Its clothing colors are red with a white left sleeve, a white tag on the back, and a white rim on the right sleeve used for home games. Its colors are opposite to those of white clothing, and others red for away or alternate games.

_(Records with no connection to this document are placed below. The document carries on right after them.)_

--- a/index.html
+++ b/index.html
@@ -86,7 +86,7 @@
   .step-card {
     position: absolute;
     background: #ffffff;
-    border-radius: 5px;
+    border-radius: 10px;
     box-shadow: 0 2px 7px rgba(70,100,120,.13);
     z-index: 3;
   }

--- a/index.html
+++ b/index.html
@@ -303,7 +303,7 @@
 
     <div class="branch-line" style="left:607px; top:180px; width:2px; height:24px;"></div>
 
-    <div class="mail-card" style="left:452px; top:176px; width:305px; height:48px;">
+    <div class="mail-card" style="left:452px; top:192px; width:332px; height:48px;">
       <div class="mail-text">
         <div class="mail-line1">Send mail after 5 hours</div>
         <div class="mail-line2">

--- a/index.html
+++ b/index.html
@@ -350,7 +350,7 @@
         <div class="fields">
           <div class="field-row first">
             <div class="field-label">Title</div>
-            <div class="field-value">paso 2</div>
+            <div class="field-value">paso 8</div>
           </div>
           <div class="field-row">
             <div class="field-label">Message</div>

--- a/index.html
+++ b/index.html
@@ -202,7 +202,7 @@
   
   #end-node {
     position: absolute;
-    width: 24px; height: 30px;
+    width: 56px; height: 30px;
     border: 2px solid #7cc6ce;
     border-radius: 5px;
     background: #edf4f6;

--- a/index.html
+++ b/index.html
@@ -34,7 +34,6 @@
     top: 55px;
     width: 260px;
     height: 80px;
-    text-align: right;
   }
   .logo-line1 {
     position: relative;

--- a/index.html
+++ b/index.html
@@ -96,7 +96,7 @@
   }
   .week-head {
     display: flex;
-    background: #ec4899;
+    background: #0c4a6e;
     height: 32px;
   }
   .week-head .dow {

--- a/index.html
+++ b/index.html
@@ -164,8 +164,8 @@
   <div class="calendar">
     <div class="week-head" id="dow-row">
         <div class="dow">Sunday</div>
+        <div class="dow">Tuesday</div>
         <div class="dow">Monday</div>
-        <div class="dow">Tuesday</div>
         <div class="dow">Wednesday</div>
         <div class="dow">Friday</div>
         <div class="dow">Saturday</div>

Up to 2014 or 2015, its jersey has a red shirt and socks and white pants for its home games.

==Honours==
- Sal Island League: 7
1982, 1987, 1989, 1992, 1997, 1998, 2009

- Sal Island Cup: 1
2017-18

- Sal Island SuperCup: 1
2009

- Sal Island Opening Tournament Premier Division: (Note: Also known as the Association Cup) 2
2016/17, 2017

===Other===
- Armed Forces Cup (Taça de Forças Armadas): 1
2016/17

==League and cup history==
===National championship===

| Season | Div. | Pos. | Pl. | W | D | L | GS | GA | GD | P | Notes | Playoffs |
|---|---|---|---|---|---|---|---|---|---|---|---|---|
| 2004 | 1B | 5 | 4 | 0 | 1 | 3 | 3 | 11 | -8 | 1 | Did not advance | Did not participate |
| 2009 | 1A | 5 | 5 | 0 | 2 | 3 | 6 | 13 | -7 | 2 | Did not advance | Did not participate |

===Island/Regional Championship===

| Season | Div. | Pos. | Pl. | W | D | L | GS | GA | GD | P | Cup | Notes |
|---|---|---|---|---|---|---|---|---|---|---|---|---|
| 2003–04 | 2 | 2 | 10 | - | - | - | - | - | - | - |  |  |
| 2008–09 | 2 | 1 | 10 | - | - | - | - | - | - | - |  | Promoted into the National Championships |
| 2013–14 | 2 | 3 | 10 | 5 | 1 | 4 | 14 | 9 | +5 | 16 |  |  |
| 2014–15 | 2 | 4 | 10 | 4 | 2 | 4 | 14 | 12 | +2 | 4 |  | Promoted into the National Championships |
| 2015–16 | 2 | 3 | 14 | 7 | 1 | 6 | 20 | 17 | +3 | 22 |  |  |
| 2016–17 | 2 | 2 | 14 | 9 | 2 | 3 | 40 | 17 | +23 | 29 |  |  |
| 2017–18 | 2 | 2 | 14 | 8 | 4 | 2 | 39 | 15 | +24 | 39 | Winner |  |

===Association cup===

| Season | Group | Pos. | Pl. | W | D | L | GS | GA | GD | P | Finals |
|---|---|---|---|---|---|---|---|---|---|---|---|
| 2016–17 |  | 1 | - | - | - | - | - | - | - | - | Winner |
| 2017 | A | 1 | 3 | 2 | 1 | 0 | 8 | 2 | 6 | 7 | Winner |

==Statistics==
- Best position: 2nd (national)
- Best position at an opening tournament: 1st
- Best position at a cup competition: 1st (regional)
- Best season: 2017 (40 goals, 29 points)
- Appearances in the national competition: 8
- Appearances at the regional cup competition: 18
- Appearances at the regional Super Cup competition: Once, in 2009 – total appearance remains for a few more months and will become 2 appearances

==Current squad==

| No. | Pos. | Nation | Player |
|---|---|---|---|
| 1 |  | CPV | Fá |
| 2 |  | CPV | Dwalter |
| 3 |  | CPV | Tcheps |
| 4 |  | CPV | Ary |
| 5 |  | CPV | Tchu |
| 6 |  | CPV | Khun |
| 7 |  | CPV | Kichon |
| 8 |  | CPV | Rony |
| 10 |  | CPV | Duda |
| 11 |  | CPV | Rody II |
| 12 |  | CPV | Beto |
| 13 |  | CPV | Dery |
| 14 |  | CPV | Josiry |

| No. | Pos. | Nation | Player |
|---|---|---|---|
| 16 |  | CPV | Leo |
| 17 |  |  | Kakoya |
| 18 |  |  | Koue |
| 20 |  | CPV | Edu |
| 21 |  |  | Moussa |
| 22 |  |  | Abdou |
| 23 |  | CPV | To |
| 24 |  | CPV | Tonas |
| 25 |  | CPV | Djicas |
| 26 |  | CPV | Paulo R. |
| 27 |  | CPV | Paulo S. |
| 28 |  | CPV | Rudy |
| 99 |  | CPV | Wiliam |

==Chairmen history==

| Name | Nationality | From | To |
|---|---|---|---|
| Simão Diniz | Cape Verde | in 2010 |  |
| Paulino Gabriel | Cape Verde | in 2015 | late 2016 |
| Américo Soares | Cape Verde | since late 2016 |  |

==Managerial history==

| Name | Nationality | From | To |
|---|---|---|---|
| Ben-Hur Évora | Cape Verde | in 2010 |  |
| Táta (Agostinho Ramos) | Cape Verde | in 2015 | 2016 |
| Kiki Rocha | Cape Verde | since 2016 |  |

==Other sports==
The sports club also has athletics. Its athletics competitions are competed at Estádio Marcelo Leitão in Espargos.